Feast your eyes on the veritable banquet of mushrooming food expressions that grace the table of our English language and season our tongue. As we chew the fat about the food-filled phrases that are packed like sardines and sandwiched into our everyday conversations, I’ll sweeten the pot with some tidbits of food for thought guaranteed to whet your appetite.

I know what’s eating you.

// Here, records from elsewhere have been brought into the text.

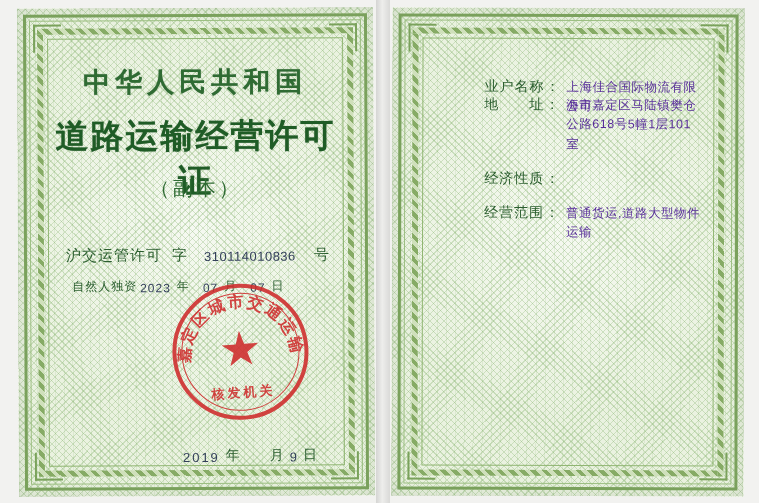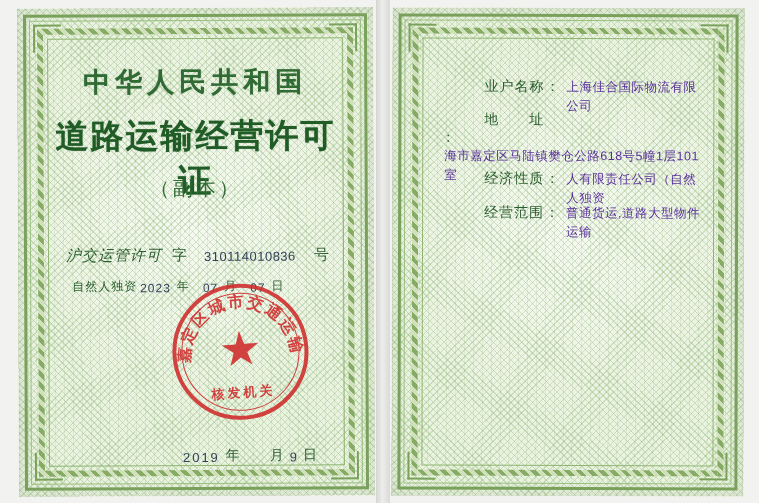--- a/index.html
+++ b/index.html
@@ -269,7 +269,7 @@
     opacity: 0.92;
   }
   .f1 { top: 36px; }
-  .f2 { top: 69px; flex-direction: column; }
+  .f2 { top: 54px; }
   .f3 { top: 128px; }
   .f4 { top: 162px; }
 

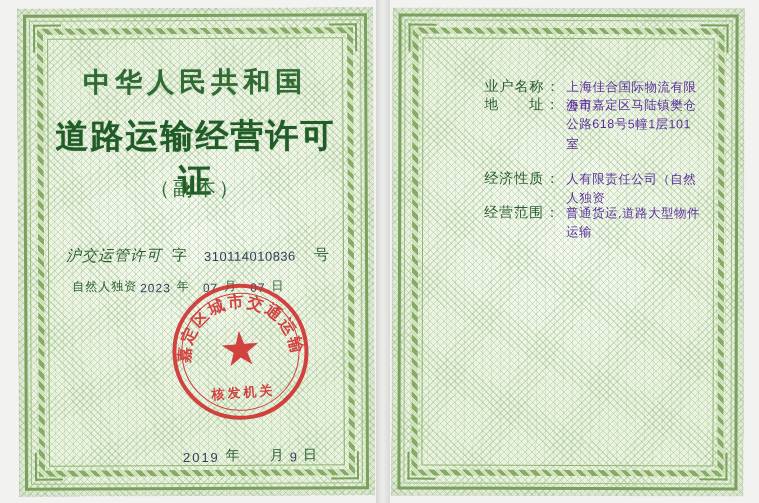--- a/index.html
+++ b/index.html
@@ -387,7 +387,6 @@
       <div class="field f3">
         <span class="flabel">经济性质</span>
         <span class="colon">：</span>
-        <span class="fvalue">人有限责任公司（自然人独资</span>
       </div>
 
       <div class="field f4">

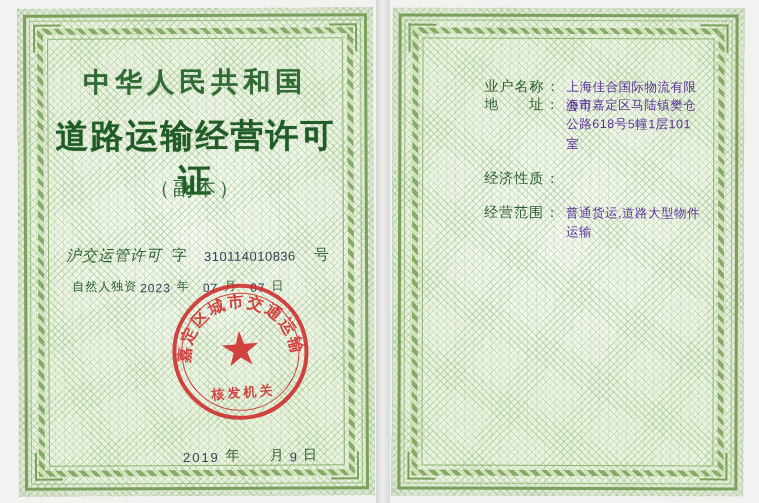--- a/index.html
+++ b/index.html
@@ -132,7 +132,7 @@
     color: #2a5d2e;
     letter-spacing: 1px;
   }
-  .lic-line .lbl { white-space: nowrap; font-style: italic; }
+  .lic-line .lbl { white-space: nowrap; }
   .lic-line .zi { margin: 0 16px 0 10px; }
   .lic-line .num {
     font-family: "Liberation Sans", sans-serif;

I’ve heard through the grapevine that you don’t give a fig about me because you think I’m nutty as a fruitcake; that you’re fed up with me for biting off more than I can chew; that you want me to drop this subject like a hot potato because I’m a spoiled-rotten weenie; and that you’re giving me the raspberry for asking you to swallow a cheesy, corny, mushy, saccharine, seedy, soupy, sugarcoated, syrupy topic that just isn’t your cup of tea.

Okay, so you’re beet red with anger that I’m feeding you a bunch of baloney, garbage and tripe; that I’m making you ruminate on a potboiler that’s no more than a tempest in a teapot; that I’ve upset your apple cart by rehashing an old chestnut that’s just pie in the sky and won’t amount to a hill of beans; that you want to chew me out for putting words in your mouth; and that you’re boiling and simmering because you think I’m an out-to-lunch bad apple who’s out to egg you on.

But nuts to all that. That’s the way the cookie crumbles. Eat your heart out and stop crying in your beer. I’m going to stop mincing words, start cooking with gas, take my idea off the back burner and bring home the bacon without hamming it up. No matter how you slice it, this fruitful, tasteful topic is the icing on the cake and the greatest thing since sliced bread.

Rather than crying over spilt milk and leaping out of the frying pan into the fire, I’m going to put all my eggs in one basket, take potluck, and spill the beans. I’m cool as a cucumber and confident that this crackerjack, peachy-keen feast that I’ve cooked up will have you eating out of my hand.

I don’t wish to become embroiled in a rhubarb, but your beefing and stewing sound like sour grapes from a tough nut to crack — kind of like the pot calling the kettle black. But if you’ve digested the spoon-fed culinary metaphors from this meat-and-potatoes disquisition, the rest will be gravy, duck soup, a piece of cake, and easy as pie — just like taking candy from a baby.

Hot dog! I hope you’re happy that this souped-up topic is a plum, not a lemon, the berries, not the pits. For all the tea in China, this cream of the crop of palate-pleasing food figures is bound to sell like hotcakes. I’m no glutton for punishment, but if I’m wrong, I’ll eat crow and humble pie.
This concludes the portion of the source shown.